**Task to carry out**: Return every line of the records below verbatim, with no pictures in the copy.

<<<<

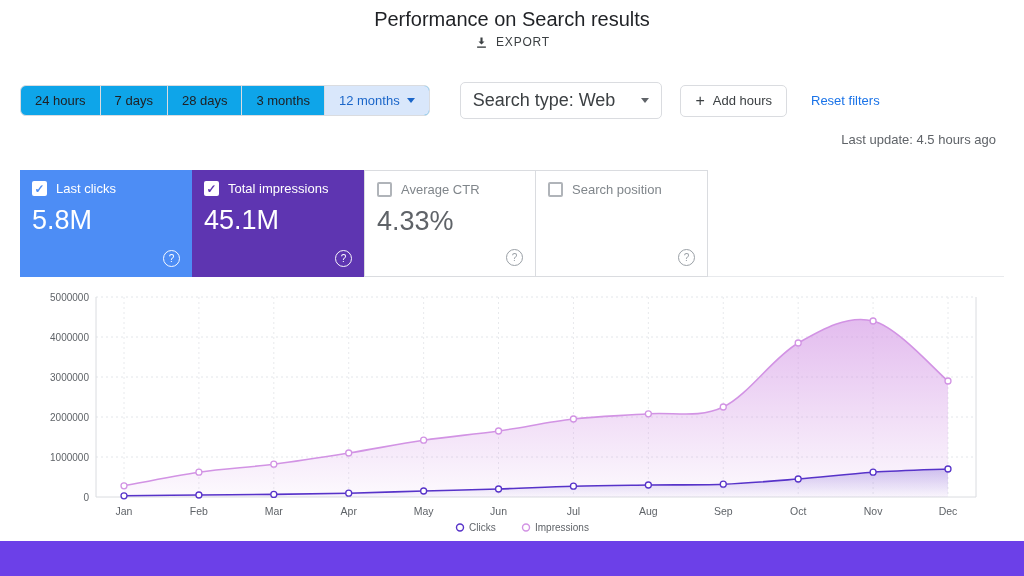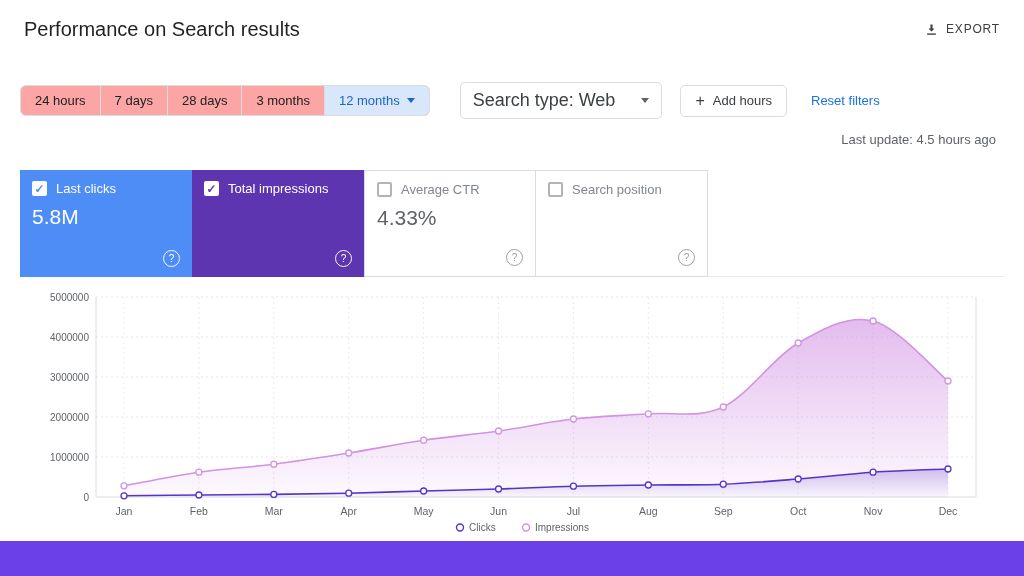--- a/index.html
+++ b/index.html
@@ -4,28 +4,28 @@
 <style>
   html,body{margin:0;padding:0;}
   body{
     width:1024px;height:576px;position:relative;overflow:hidden;
     background:#ffffff;font-family:"Liberation Sans",sans-serif;color:#202124;
   }
   svg text{font-family:"Liberation Sans",sans-serif;}
 
   
   .header{position:absolute;top:0;left:0;right:0;height:58px;display:flex;align-items:center;
-    justify-content:space-between;padding:8px 24px;box-sizing:border-box;}
+    justify-content:space-between;padding:8px 24px;box-sizing:border-box;flex-direction:column;}
   .page-title{font-size:20px;font-weight:400;color:#1f2125;}
-  .export-btn{display:flex;align-items:center;gap:7px;font-size:12px;font-weight:500;
+  .export-btn{display:flex;gap:7px;font-size:12px;font-weight:500;
     letter-spacing:.8px;color:#3c4043;cursor:pointer;}
 
   
   .toolbar{position:absolute;top:82px;left:20px;display:flex;align-items:center;}
-  .tab-group{display:flex;border:1px solid #dadce0;border-radius:6px;overflow:hidden;background:#fca5a5;}
+  .tab-group{display:flex;border:1px solid #dadce0;border-radius:6px;overflow:hidden;background:#0ea5e9;}
   .tab{display:flex;align-items:center;gap:7px;padding:7px 14px;font-size:13px;color:#202124;
     border-right:1px solid #dadce0;cursor:pointer;white-space:nowrap;}
   .tab:last-child{border-right:none;justify-content:center;}
   .tab.selected{background:#d9e7fb;color:#1b66c9;}
   .caret{width:0;height:0;border-left:4px solid transparent;border-right:4px solid transparent;
     border-top:5px solid #5f6368;display:inline-block;}
   .tab.selected .caret{border-top-color:#1b66c9;}
   .select-box{display:flex;align-items:center;gap:26px;margin-left:30px;border:1px solid #dadce0;
     border-radius:5px;padding:7px 12px;font-size:18px;color:#3c4043;cursor:pointer;background:#fff;}
   .add-filter{display:flex;align-items:center;gap:8px;margin-left:18px;border:1px solid #dadce0;
@@ -38,21 +38,21 @@
   
   .card{position:absolute;top:170px;left:20px;width:984px;background:#fff;}
   .tiles{display:flex;height:107px;}
   .tile{width:172px;box-sizing:border-box;position:relative;padding:11px 12px;cursor:pointer;flex:none;}
   .tile-color{color:#fff;}
   .tile-plain{background:#fff;border:1px solid #dadce0;}
   .tile-plain + .tile-plain{border-left:none;}
   .tiles-filler{flex:1;border-bottom:1px solid #e8eaed;}
   .tile-top{display:flex;align-items:center;gap:9px;font-size:13px;}
   .tile-plain .tile-top{color:#80868b;}
-  .tile-value{font-size:21px;margin-top:9px;}
+  .tile-value{font-size:27px;margin-top:9px;}
   .tile-plain .tile-value{color:#5f6368;}
   .checkbox{width:15px;height:15px;border-radius:2px;display:flex;align-items:center;
     justify-content:center;flex:none;box-sizing:border-box;}
   .checkbox.checked{background:#fff;}
   .check{font-size:12px;font-weight:bold;line-height:1;}
   .checkbox.unchecked{border:2px solid #b0b4b9;background:#fff;}
   .help{position:absolute;right:12px;bottom:10px;width:15px;height:15px;border-radius:50%;
     font-size:10px;display:flex;align-items:center;justify-content:center;cursor:pointer;}
   .tile-color .help{border:1px solid rgba(255,255,255,.95);color:#fff;}
   .tile-plain .help{border:1px solid #9aa0a6;color:#9aa0a6;}
@@ -122,20 +122,21 @@
       <span class="help">?</span>
     </div>
 
     <div class="tile tile-color" style="background: rgb(94, 53, 177);">
       <div class="tile-top">
         <span class="checkbox checked">
           <span class="check" style="color: rgb(94, 53, 177);">✓</span>
         </span>
         <span>Total impressions</span>
       </div>
+      <div class="tile-value">45.1M</div>
       <span class="help">?</span>
     </div>
 
     <div class="tile tile-plain">
       <div class="tile-top">
         <span class="checkbox unchecked"></span>
         <span>Average CTR</span>
       </div>
       <div class="tile-value">4.33%</div>
       <span class="help">?</span>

>>>>

**Task solution**:
--- a/index.html
+++ b/index.html
@@ -4,28 +4,28 @@
 <style>
   html,body{margin:0;padding:0;}
   body{
     width:1024px;height:576px;position:relative;overflow:hidden;
     background:#ffffff;font-family:"Liberation Sans",sans-serif;color:#202124;
   }
   svg text{font-family:"Liberation Sans",sans-serif;}
 
   
   .header{position:absolute;top:0;left:0;right:0;height:58px;display:flex;align-items:center;
-    justify-content:space-between;padding:8px 24px;box-sizing:border-box;}
+    justify-content:space-between;padding:8px 24px;box-sizing:border-box;flex-direction:column;}
   .page-title{font-size:20px;font-weight:400;color:#1f2125;}
-  .export-btn{display:flex;align-items:center;gap:7px;font-size:12px;font-weight:500;
+  .export-btn{display:flex;gap:7px;font-size:12px;font-weight:500;
     letter-spacing:.8px;color:#3c4043;cursor:pointer;}
 
   
   .toolbar{position:absolute;top:82px;left:20px;display:flex;align-items:center;}
-  .tab-group{display:flex;border:1px solid #dadce0;border-radius:6px;overflow:hidden;background:#fca5a5;}
+  .tab-group{display:flex;border:1px solid #dadce0;border-radius:6px;overflow:hidden;background:#0ea5e9;}
   .tab{display:flex;align-items:center;gap:7px;padding:7px 14px;font-size:13px;color:#202124;
     border-right:1px solid #dadce0;cursor:pointer;white-space:nowrap;}
   .tab:last-child{border-right:none;justify-content:center;}
   .tab.selected{background:#d9e7fb;color:#1b66c9;}
   .caret{width:0;height:0;border-left:4px solid transparent;border-right:4px solid transparent;
     border-top:5px solid #5f6368;display:inline-block;}
   .tab.selected .caret{border-top-color:#1b66c9;}
   .select-box{display:flex;align-items:center;gap:26px;margin-left:30px;border:1px solid #dadce0;
     border-radius:5px;padding:7px 12px;font-size:18px;color:#3c4043;cursor:pointer;background:#fff;}
   .add-filter{display:flex;align-items:center;gap:8px;margin-left:18px;border:1px solid #dadce0;
@@ -38,21 +38,21 @@
   
   .card{position:absolute;top:170px;left:20px;width:984px;background:#fff;}
   .tiles{display:flex;height:107px;}
   .tile{width:172px;box-sizing:border-box;position:relative;padding:11px 12px;cursor:pointer;flex:none;}
   .tile-color{color:#fff;}
   .tile-plain{background:#fff;border:1px solid #dadce0;}
   .tile-plain + .tile-plain{border-left:none;}
   .tiles-filler{flex:1;border-bottom:1px solid #e8eaed;}
   .tile-top{display:flex;align-items:center;gap:9px;font-size:13px;}
   .tile-plain .tile-top{color:#80868b;}
-  .tile-value{font-size:21px;margin-top:9px;}
+  .tile-value{font-size:27px;margin-top:9px;}
   .tile-plain .tile-value{color:#5f6368;}
   .checkbox{width:15px;height:15px;border-radius:2px;display:flex;align-items:center;
     justify-content:center;flex:none;box-sizing:border-box;}
   .checkbox.checked{background:#fff;}
   .check{font-size:12px;font-weight:bold;line-height:1;}
   .checkbox.unchecked{border:2px solid #b0b4b9;background:#fff;}
   .help{position:absolute;right:12px;bottom:10px;width:15px;height:15px;border-radius:50%;
     font-size:10px;display:flex;align-items:center;justify-content:center;cursor:pointer;}
   .tile-color .help{border:1px solid rgba(255,255,255,.95);color:#fff;}
   .tile-plain .help{border:1px solid #9aa0a6;color:#9aa0a6;}
@@ -122,20 +122,21 @@
       <span class="help">?</span>
     </div>
 
     <div class="tile tile-color" style="background: rgb(94, 53, 177);">
       <div class="tile-top">
         <span class="checkbox checked">
           <span class="check" style="color: rgb(94, 53, 177);">✓</span>
         </span>
         <span>Total impressions</span>
       </div>
+      <div class="tile-value">45.1M</div>
       <span class="help">?</span>
     </div>
 
     <div class="tile tile-plain">
       <div class="tile-top">
         <span class="checkbox unchecked"></span>
         <span>Average CTR</span>
       </div>
       <div class="tile-value">4.33%</div>
       <span class="help">?</span>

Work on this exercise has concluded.